Massimilla Doni

Le Sorcier

     Honoré de Balzac

     Il est particulièrement illusoire, pour Balzac peut-être plus que pour aucun autre, de vouloir enfermer cet ogre génial dans quelques phrases – lui qui écrivit quelque 20 000 pages. Nous effleurerons donc seulement certaines facettes de cet immense écrivain.
     Sa voie naturelle aurait pu être celle d’un romantisme échevelé sous l’influence de Walter Scott ou de Swedenborg, mais sans sa prédilection pour les ténèbres, Balzac ne serait pas Balzac.
     Derrière son réalisme apparent et parfois dominant se cache une psychologie où l’irrationnel, l’invisible et le mystère ont leur part. Il y a un Balzac romantique, comme il y a un Balzac gothique ou frénétique, terme qui lui convient particulièrement. S’il ne signa pas Falthurne ou Le Sorcier, on compte dans cette veine quelques chefs-d’œuvre – La Peau de chagrin en étant le plus bel exemple.
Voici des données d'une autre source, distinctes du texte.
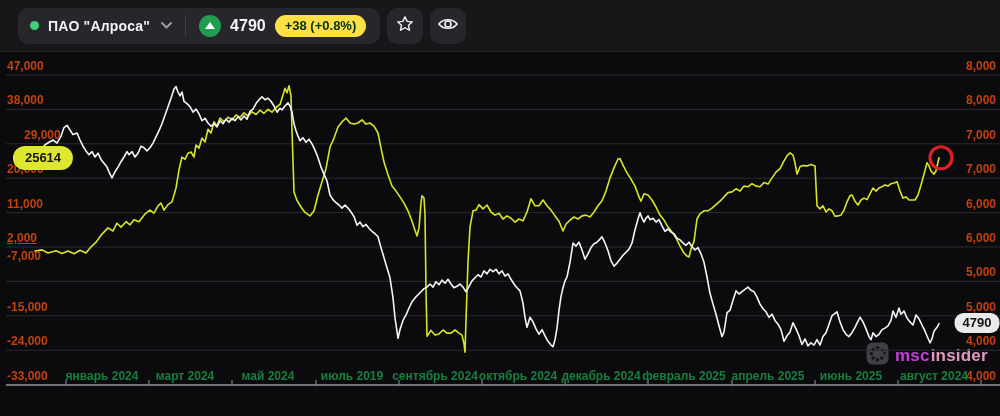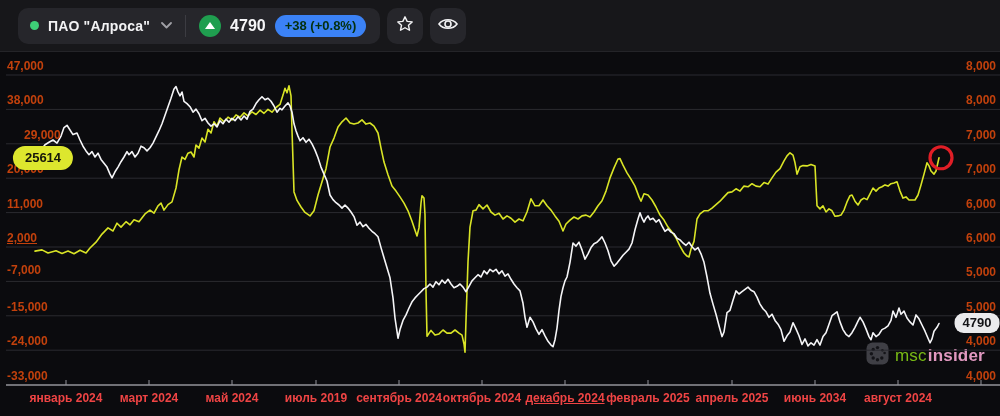--- a/index.html
+++ b/index.html
@@ -35,7 +35,7 @@
   }
   .price { font-size:16px; font-weight:700; color:#f5f5f7; }
   .badge {
-    background:#3b82f6; color:#04310f; font-size:13px; font-weight:700;
+    background:#fde047; color:#04310f; font-size:13px; font-weight:700;
     padding:3px 10px 4px; border-radius:12px; white-space:nowrap;
   }
   .icon-btn {

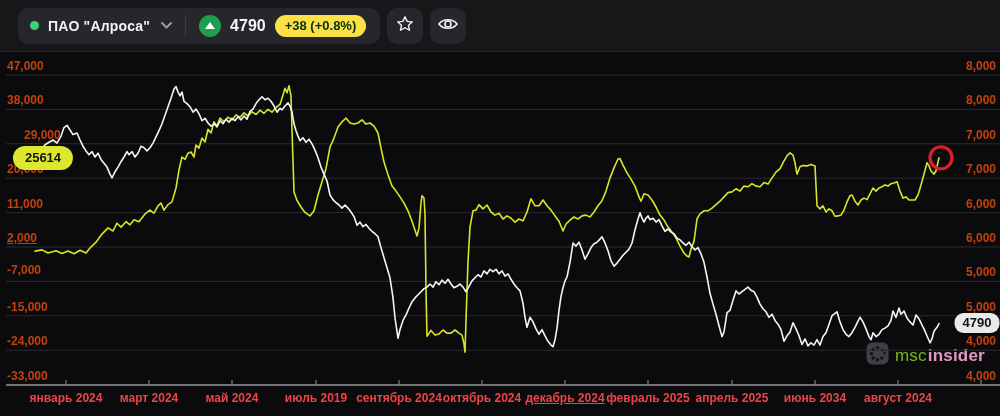--- a/index.html
+++ b/index.html
@@ -163,7 +163,7 @@
       <div class="ylab" style="left: 7px; top: 162.2px;">20,000</div>
       <div class="ylab" style="left: 7px; top: 196.6px;">11,000</div>
       <div class="ylab" style="left: 7px; top: 231px; text-decoration: underline;">2,000</div>
-      <div class="ylab" style="left: 7px; top: 263px;">-7,000</div>
+      <div class="ylab" style="left: 7px; top: 249px;">-7,000</div>
       <div class="ylab" style="left: 7px; top: 299.8px;">-15,000</div>
       <div class="ylab" style="left: 7px; top: 334.2px;">-24,000</div>
       <div class="ylab" style="left: 7px; top: 368.6px;">-33,000</div>

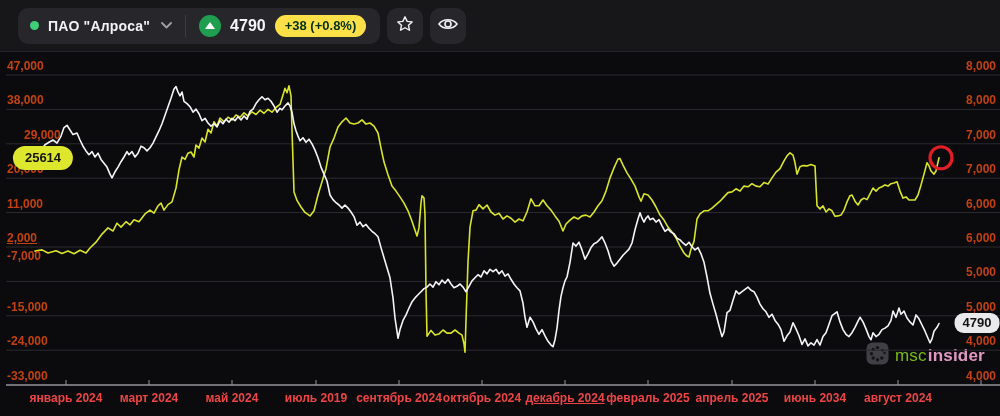--- a/index.html
+++ b/index.html
@@ -64,7 +64,7 @@
     position:absolute; left:866px; top:342px; display:flex; align-items:center;
     gap:6px; z-index:2; opacity:.9;
   }
-  .wm-strong { font-size:17px; font-weight:400; color:#84cc16; letter-spacing:.2px; }
+  .wm-strong { font-size:17px; font-weight:700; color:#d946ef; letter-spacing:.2px; }
   .wm-light  { font-size:17px; font-weight:700; color:#f9a8d4; letter-spacing:.2px; margin-left:-5px; }
 </style>
 </head>

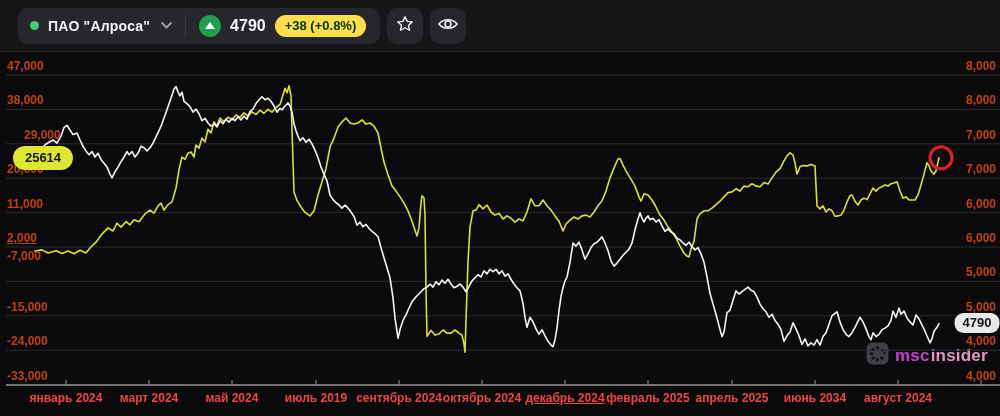--- a/index.html
+++ b/index.html
@@ -51,8 +51,8 @@
   }
   .ylab.right { text-align:center; }
   .xlab {
-    position:absolute; top:391px; transform:translateX(-50%);
-    font-size:12px; font-weight:600; color:#ef4444; white-space:nowrap; z-index:4;
+    position:absolute; top:369px; transform:translateX(-50%);
+    font-size:12px; font-weight:600; color:#15803d; white-space:nowrap; z-index:4;margin-left:36px;
   }
   .pill {
     position:absolute; transform:translate(-50%,-50%); z-index:5;

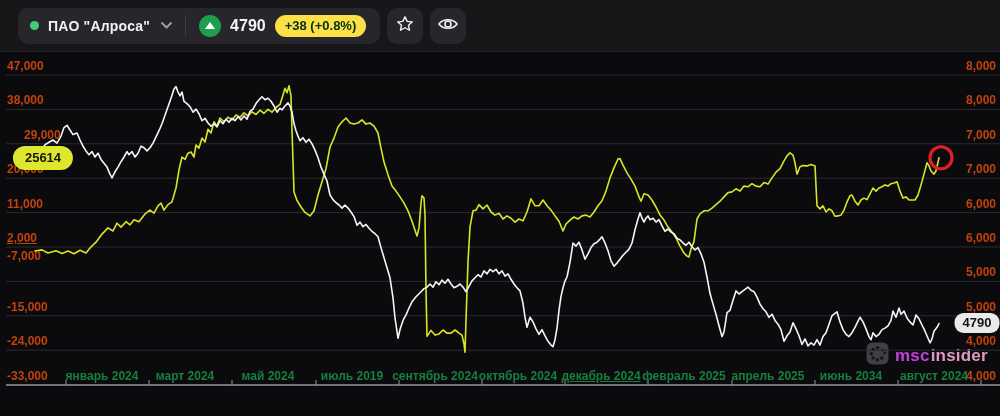--- a/index.html
+++ b/index.html
@@ -187,7 +187,7 @@
       <div class="xlab" style="left: 316px;">июль 2019</div>
       <div class="xlab" style="left: 399px;">сентябрь 2024</div>
       <div class="xlab" style="left: 482px;">октябрь 2024</div>
-      <div class="xlab" style="left: 565px; text-decoration: underline;">декабрь 2024</div>
+      <div class="xlab" style="left: 565px;">декабрь 2024</div>
       <div class="xlab" style="left: 648px;">февраль 2025</div>
       <div class="xlab" style="left: 732px;">апрель 2025</div>
       <div class="xlab" style="left: 815px;">июнь 2034</div>

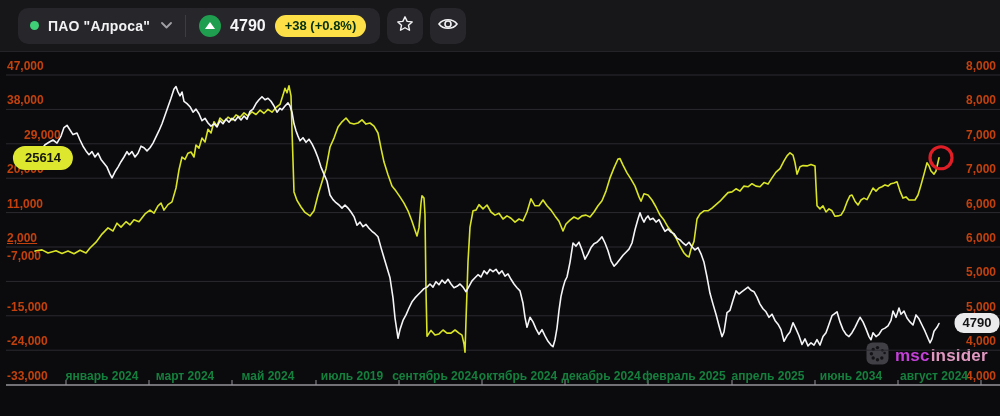--- a/index.html
+++ b/index.html
@@ -190,7 +190,7 @@
       <div class="xlab" style="left: 565px;">декабрь 2024</div>
       <div class="xlab" style="left: 648px;">февраль 2025</div>
       <div class="xlab" style="left: 732px;">апрель 2025</div>
-      <div class="xlab" style="left: 815px;">июнь 2034</div>
+      <div class="xlab" style="left: 815px;">июнь 2025</div>
       <div class="xlab" style="left: 898px;">август 2024</div>
     </div>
     Il rencontra et rencontre encore un prodigieux écho. Peut-être arrive-t-il parfois que valeur et succès ne soient pas incompatibles, tout comme modestie et talent : "Saluez-moi… car je suis tout bonnement en train de devenir un génie."
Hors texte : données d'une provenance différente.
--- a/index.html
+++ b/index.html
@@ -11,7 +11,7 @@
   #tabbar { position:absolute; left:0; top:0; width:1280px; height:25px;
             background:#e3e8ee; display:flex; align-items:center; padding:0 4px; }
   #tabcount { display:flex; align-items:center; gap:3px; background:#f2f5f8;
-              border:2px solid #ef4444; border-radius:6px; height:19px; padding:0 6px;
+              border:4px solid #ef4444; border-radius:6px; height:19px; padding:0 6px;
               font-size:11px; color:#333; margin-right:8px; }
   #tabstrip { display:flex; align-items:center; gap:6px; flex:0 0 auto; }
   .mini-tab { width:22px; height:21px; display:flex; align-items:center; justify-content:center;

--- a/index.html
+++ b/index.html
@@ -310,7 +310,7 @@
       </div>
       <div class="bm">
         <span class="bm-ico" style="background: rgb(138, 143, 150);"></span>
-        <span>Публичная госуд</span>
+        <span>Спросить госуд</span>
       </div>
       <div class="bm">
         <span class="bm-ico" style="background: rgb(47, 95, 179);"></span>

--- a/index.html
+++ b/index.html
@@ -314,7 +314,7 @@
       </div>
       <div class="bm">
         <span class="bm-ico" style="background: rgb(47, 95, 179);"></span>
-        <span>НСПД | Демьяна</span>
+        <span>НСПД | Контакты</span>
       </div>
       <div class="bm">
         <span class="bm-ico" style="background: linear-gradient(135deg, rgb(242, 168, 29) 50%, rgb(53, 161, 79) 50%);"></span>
     Créateur du roman moderne, il le tire tout entier de l’imagination exaltée, de l’étreinte confuse et totale du romantisme. Ne dit-il pas à l’Étrangère qu’il écrit "les Mille et une nuits de l’Occident" ? Avec lui, même les réalités deviennent légendes.
     "Monsieur de Balzac était un des premiers parmi les plus grands, un des plus hauts parmi les meilleurs. Tous ses livres ne forment qu’un livre, livre vivant, lumineux, profond, où l’on voit aller et venir, marcher et se mouvoir, mêlée au réel, toute notre civilisation contemporaine" (Victor Hugo).